Looking for more predictability? Try a senior! Dr. Leanne Lilly, veterinary behaviorist and assistant professor at the Ohio State University College of Veterinary Medicine, says cats are seniors at the age of 8. “Owners get a good picture of what these cats are like, but you do have to consider they might have more medical than behavioral issues.” Still, these pets tend to be easy to take care of and with “cats able to live into their teens or 20s, adopting a senior cat can mean many wonderful years ahead.”
Special needs pets make the perfect cat for your family
Special-needs cats want homes, too. Three-legged or blind felines can live long lives and thrive just like their healthy counterparts, according to Dr. Lilly. Adult cats with viruses like feline leukemia and FIV will probably have a shortened life span but still make great pets. Sometimes what makes an animal different is exactly what makes her so lovable.
When Brad Madson of Edina, Minnesota, retired early, he decided he wanted a cat. A friend told him about a feline leukemia kitty named Minnie Mae at an area shelter. The cat had been fearful with shelter staff, but when Brad came to see her, she came out and gave him head butts. “I knew she was meant to be with me,” Brad says. “I consulted with my veterinarian, who helped explain Minnie Mae’s health challenges. We now have a plan to keep her healthy.”
Why TWO is better than one!
Two felines can socialize and expend their energy on each other, rather than on you or your furniture.
Shelters and rescues often have “bonded” animals, who come from the same home and need to be adopted together. This is a wonderful option when you’re looking to adopt two or more cats at the same time.
Spending long hours at work? Two compatible cats will keep each other company to pass the time when you’re not home.
Consider activity and personality when adding a cat to your family
Besides age and health, your lifestyle, energy and living situation are also important factors. Do you want a lap kitty or a rambunctious one? Do you need a feline that gets along with your dog or children?

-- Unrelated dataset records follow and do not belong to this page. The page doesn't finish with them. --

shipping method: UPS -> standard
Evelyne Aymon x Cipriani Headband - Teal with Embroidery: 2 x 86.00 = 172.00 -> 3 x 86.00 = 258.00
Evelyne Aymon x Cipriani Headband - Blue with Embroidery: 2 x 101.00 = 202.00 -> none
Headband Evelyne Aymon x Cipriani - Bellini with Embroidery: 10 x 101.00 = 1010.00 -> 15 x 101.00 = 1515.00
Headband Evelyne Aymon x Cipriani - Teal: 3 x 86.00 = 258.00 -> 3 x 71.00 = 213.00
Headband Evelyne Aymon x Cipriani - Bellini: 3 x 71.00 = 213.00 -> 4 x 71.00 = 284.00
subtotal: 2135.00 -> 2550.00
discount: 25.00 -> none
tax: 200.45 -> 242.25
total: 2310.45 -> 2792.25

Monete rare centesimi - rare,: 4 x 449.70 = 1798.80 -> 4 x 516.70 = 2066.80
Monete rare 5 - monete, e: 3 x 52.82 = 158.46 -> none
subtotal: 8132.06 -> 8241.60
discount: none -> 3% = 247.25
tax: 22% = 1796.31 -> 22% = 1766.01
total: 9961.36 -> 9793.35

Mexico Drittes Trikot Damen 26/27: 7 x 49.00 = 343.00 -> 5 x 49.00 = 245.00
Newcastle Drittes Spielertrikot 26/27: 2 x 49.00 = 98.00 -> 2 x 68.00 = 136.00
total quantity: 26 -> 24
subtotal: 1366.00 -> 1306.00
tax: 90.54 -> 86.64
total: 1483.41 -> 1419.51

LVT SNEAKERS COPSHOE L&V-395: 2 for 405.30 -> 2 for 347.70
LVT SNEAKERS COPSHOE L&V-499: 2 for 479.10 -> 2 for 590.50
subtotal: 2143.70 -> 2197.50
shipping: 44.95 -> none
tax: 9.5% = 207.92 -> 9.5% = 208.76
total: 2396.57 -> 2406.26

Dr. Derr stresses that the breed of a cat can determine activity levels and personality. “Bengal cats need a special kind of owner,” she says. “They’re always on the move, unlike Ragdolls or Birmans, who are just happy sitting on your lap.”
These are the best cat breeds for…
People who have lots of time: Breeds that thrive on love and attention include: Burmese, Cornish and Devon Rex, Egyptian Mau, Persian, Ragdoll, Sphynx, Tonkinese.
People who are on the go: Breeds that are independent include: American Wirehair, British Shorthair, Manx, Norwegian Forest Cat, Russian Blue, Scottish Fold, Somali.
Families with other pets and kids: Breeds that are active and outgoing include: Abyssinian, Bengal, Birman, Japanese Bobtail, Maine Coon, Siamese, Siberian.
Where to get your cat
There are many places to find the right kitty. Adopting saves a life, while getting a cat from a breeder gives you a better idea of the cat’s background.
If you adopt from a shelter, a cat’s behavior may change when you bring him home. Shelter stress is common, and a scared cat hiding in his kennel can blossom into a playful, affectionate kitty once he’s settled in a loving home.
Shelters and rescues also have adoption counselors and specialists who are ready to help you pick the right cat for your family. They can recommend an animal by asking you lifestyle questions. If you adopt from a rescue that houses its cats through foster families, you can get a good idea of what that animal is like.
The decision to adopt a cat is personal and can be complicated, but those who love felines will tell you the process is well worth it.